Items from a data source
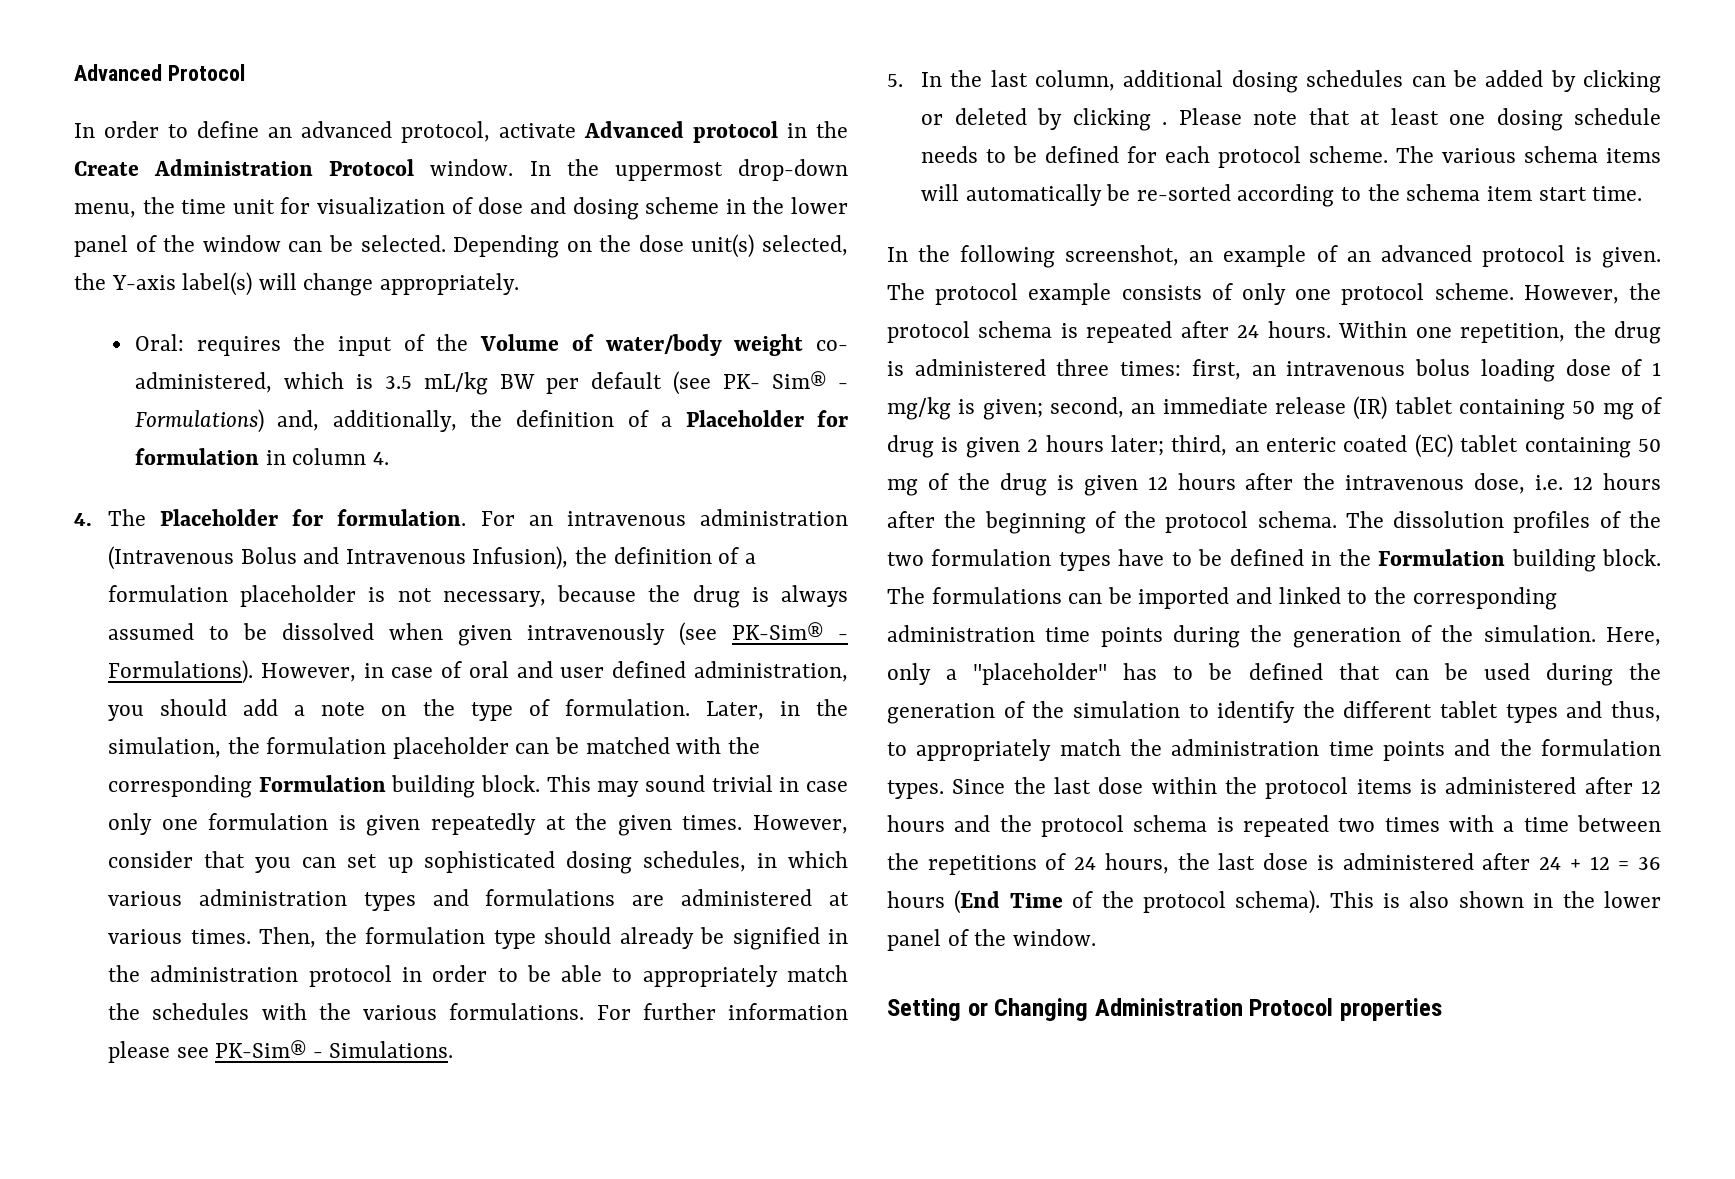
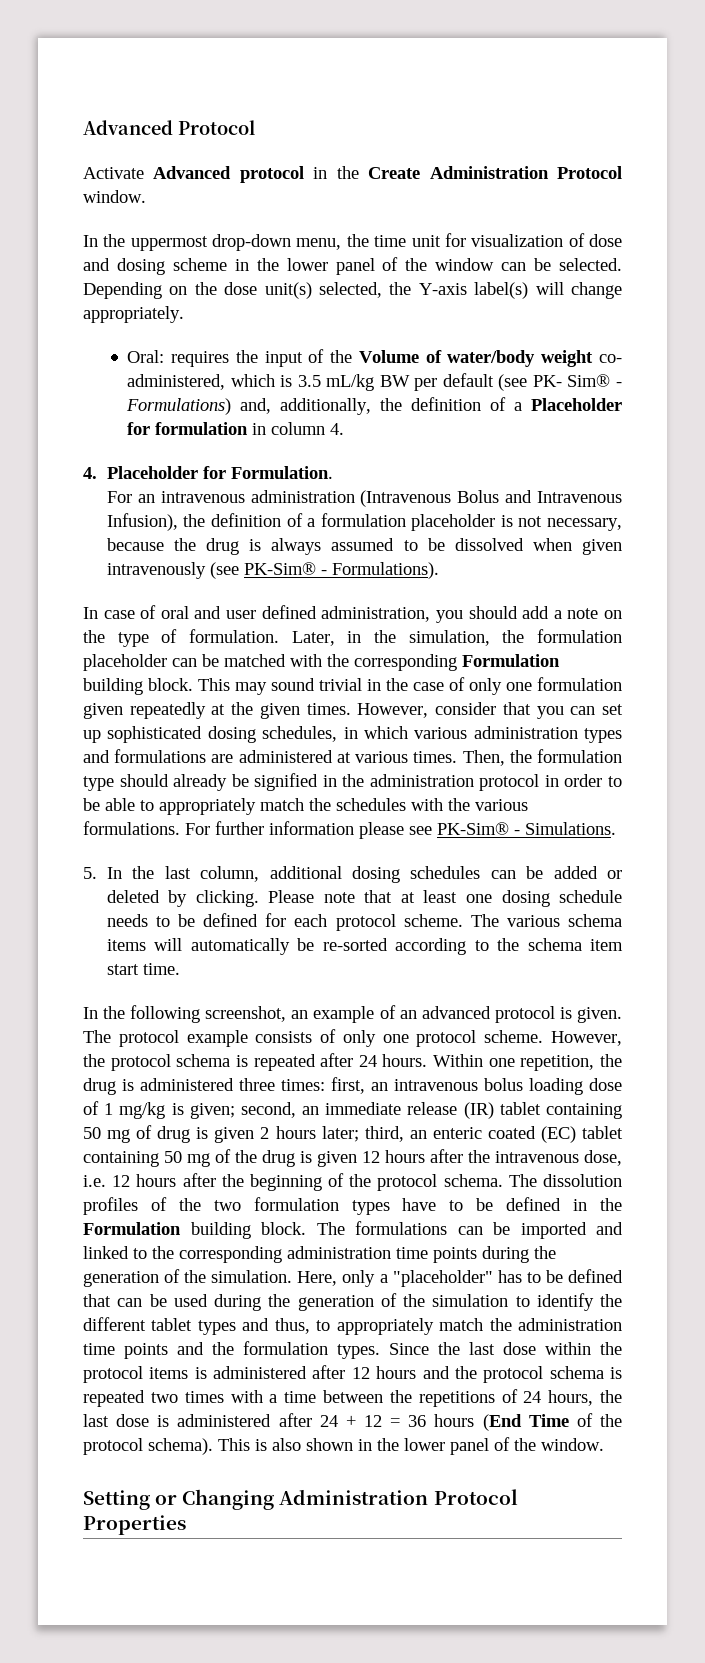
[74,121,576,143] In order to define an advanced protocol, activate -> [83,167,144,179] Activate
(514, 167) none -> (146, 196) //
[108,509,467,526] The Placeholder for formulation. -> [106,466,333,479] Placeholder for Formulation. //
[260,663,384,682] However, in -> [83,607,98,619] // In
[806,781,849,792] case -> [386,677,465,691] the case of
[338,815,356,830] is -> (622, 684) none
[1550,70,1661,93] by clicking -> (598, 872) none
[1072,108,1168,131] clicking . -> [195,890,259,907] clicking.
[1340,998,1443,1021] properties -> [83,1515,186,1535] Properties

:: DESCRIPTION OF THE TASK ::
Each record above should be copied character for character, with pictures dropped.

:: TASK OUTPUT ::
[74,121,576,143] In order to define an advanced protocol, activate -> [83,167,144,179] Activate
(514, 167) none -> (146, 196) //
[108,509,467,526] The Placeholder for formulation. -> [106,466,333,479] Placeholder for Formulation. //
[260,663,384,682] However, in -> [83,607,98,619] // In
[806,781,849,792] case -> [386,677,465,691] the case of
[338,815,356,830] is -> (622, 684) none
[1550,70,1661,93] by clicking -> (598, 872) none
[1072,108,1168,131] clicking . -> [195,890,259,907] clicking.
[1340,998,1443,1021] properties -> [83,1515,186,1535] Properties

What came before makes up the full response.